Each line of the data must be written out again verbatim; no image belongs in the copy.

• • • • • • •

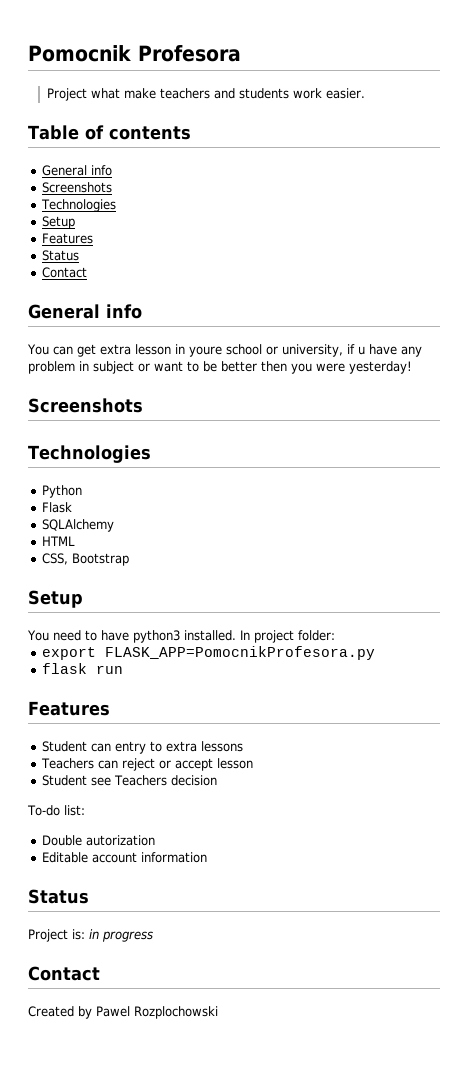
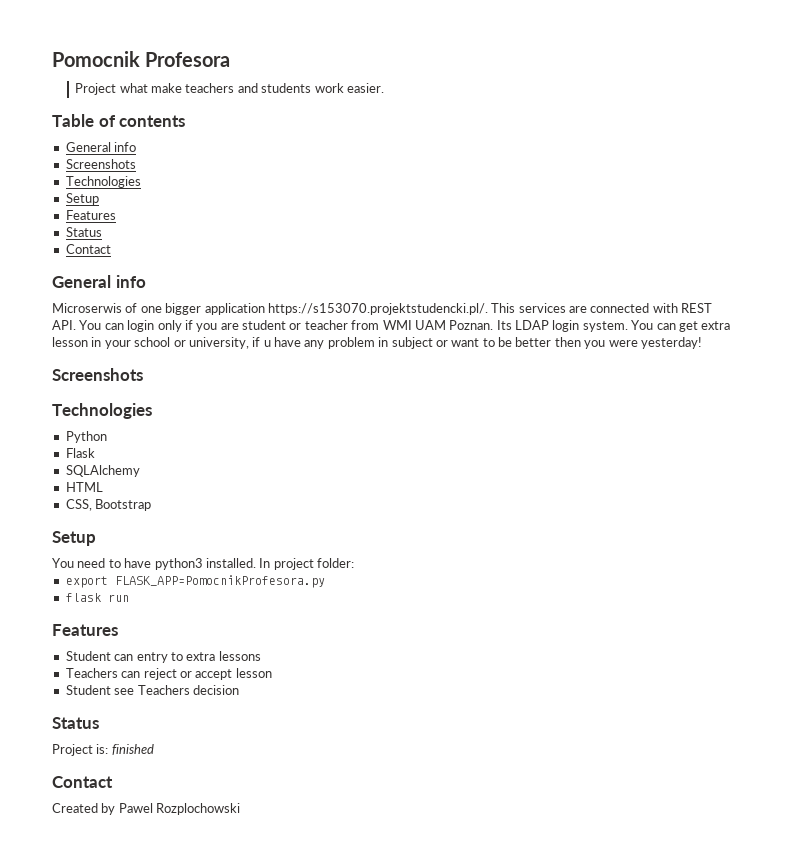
(142, 311) none -> [52,303,713,315] [52,320,628,332] Microserwis of one bigger application https://s153070.projektstudencki.pl/. This services are connected with REST API. You can login only if you are student or teacher from WMI UAM Poznan. Its LDAP login system.
[188,346,222,357] youre -> [104,340,131,349] your
[27,805,85,816] [42,835,156,846] [42,852,208,863] // To-do list: // Double autorization // Editable account information -> (239, 690) none
[89,929,153,942] in progress -> [111,744,154,755] finished

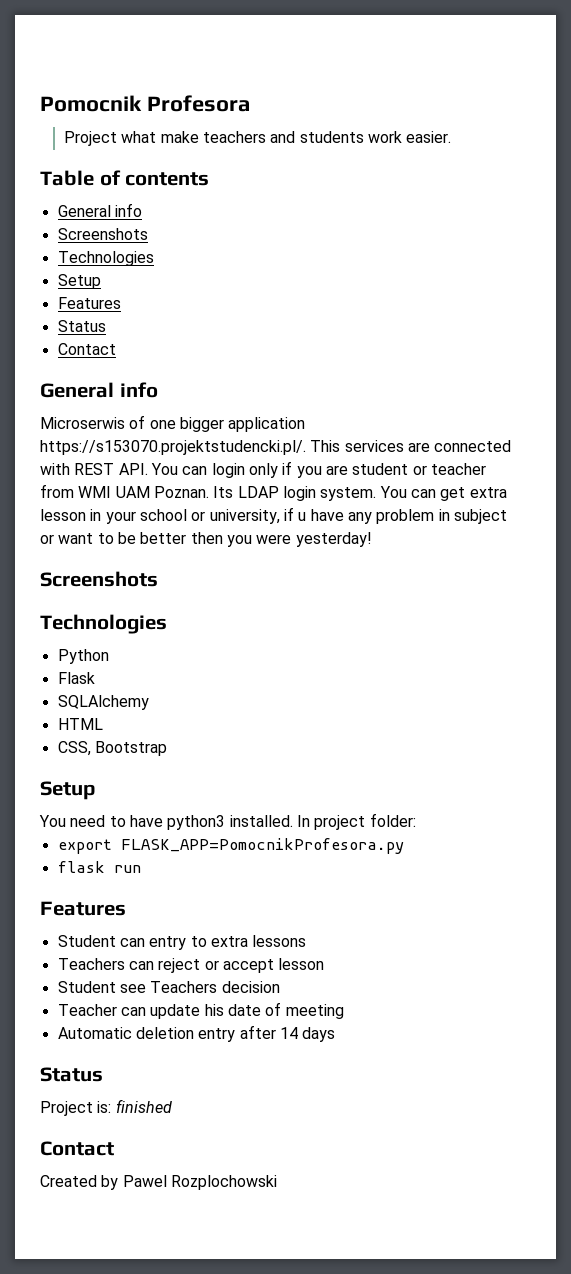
(239, 690) none -> [57,1002,344,1019] [57,1025,336,1042] // Teacher can update his date of meeting // Automatic deletion entry after 14 days

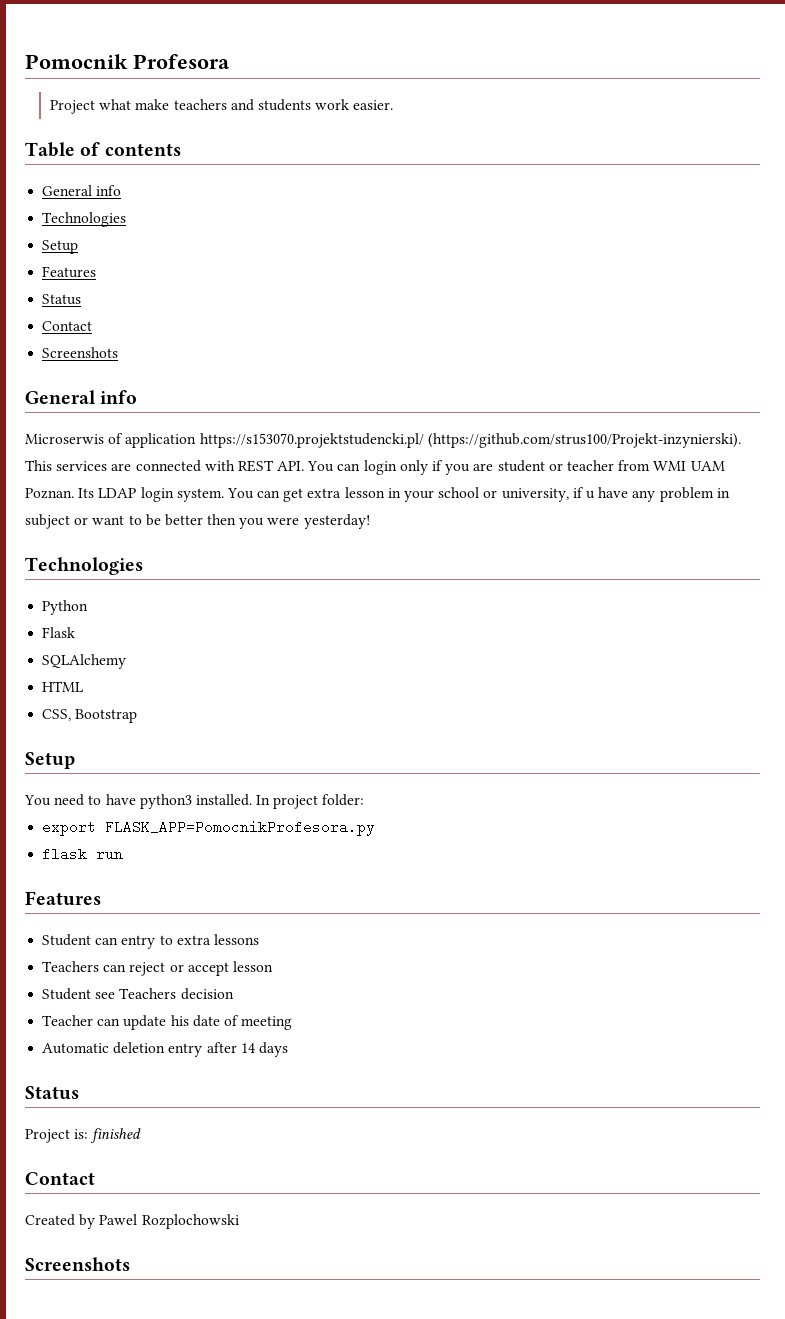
[57,228,148,240] // Screenshots -> (122, 190) none
(116, 349) none -> [42,347,119,358] // Screenshots
[149,417,306,432] [40,440,306,455] one bigger application https://s153070.projektstudencki.pl/. -> [125,433,741,448] application https://s153070.projektstudencki.pl/ (https://github.com/strus100/Projekt-inzynierski).
[40,571,158,587] // Screenshots -> (370, 521) none
(277, 1182) none -> [25,1257,130,1271] // Screenshots

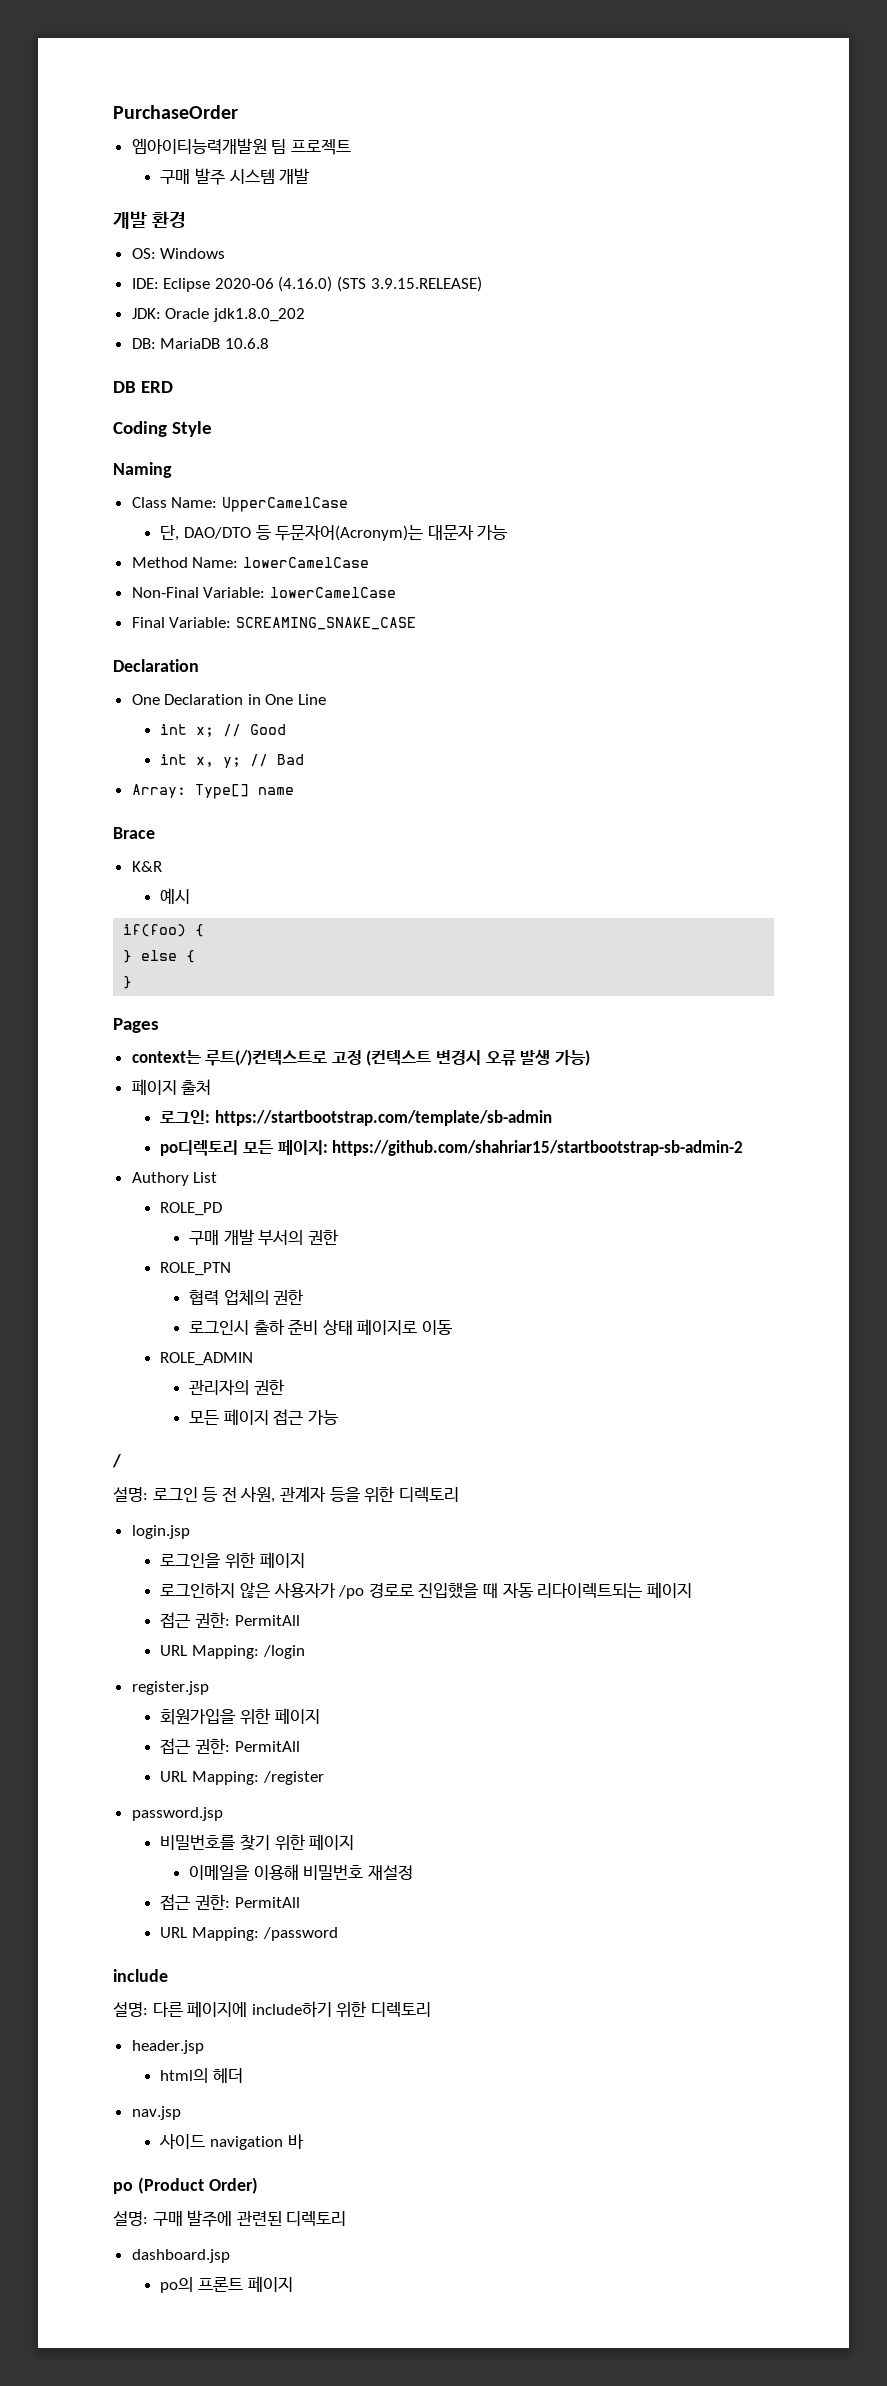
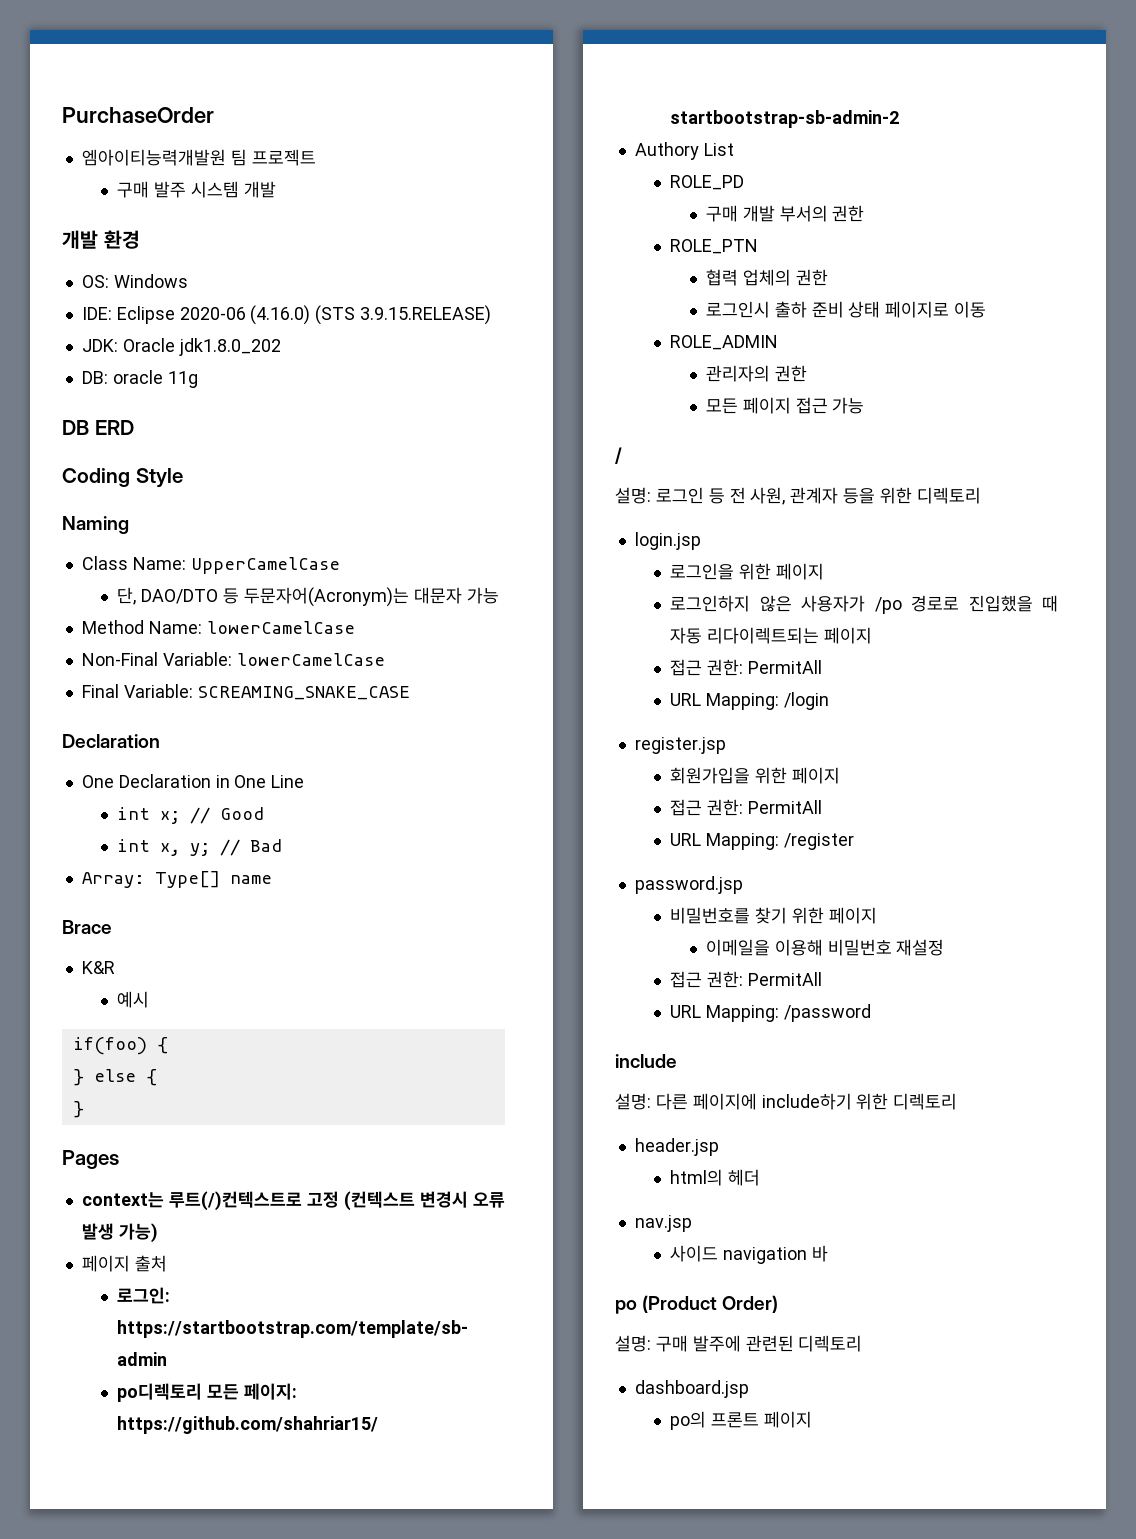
[160,338,269,349] MariaDB 10.6.8 -> [112,370,198,388] oracle 11g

• • • • • • •

▶ **EXERCISE RESULT**:
(142, 311) none -> [52,303,713,315] [52,320,628,332] Microserwis of one bigger application https://s153070.projektstudencki.pl/. This services are connected with REST API. You can login only if you are student or teacher from WMI UAM Poznan. Its LDAP login system.
[188,346,222,357] youre -> [104,340,131,349] your
[27,805,85,816] [42,835,156,846] [42,852,208,863] // To-do list: // Double autorization // Editable account information -> (239, 690) none
[89,929,153,942] in progress -> [111,744,154,755] finished

(239, 690) none -> [57,1002,344,1019] [57,1025,336,1042] // Teacher can update his date of meeting // Automatic deletion entry after 14 days

[57,228,148,240] // Screenshots -> (122, 190) none
(116, 349) none -> [42,347,119,358] // Screenshots
[149,417,306,432] [40,440,306,455] one bigger application https://s153070.projektstudencki.pl/. -> [125,433,741,448] application https://s153070.projektstudencki.pl/ (https://github.com/strus100/Projekt-inzynierski).
[40,571,158,587] // Screenshots -> (370, 521) none
(277, 1182) none -> [25,1257,130,1271] // Screenshots

[160,338,269,349] MariaDB 10.6.8 -> [112,370,198,388] oracle 11g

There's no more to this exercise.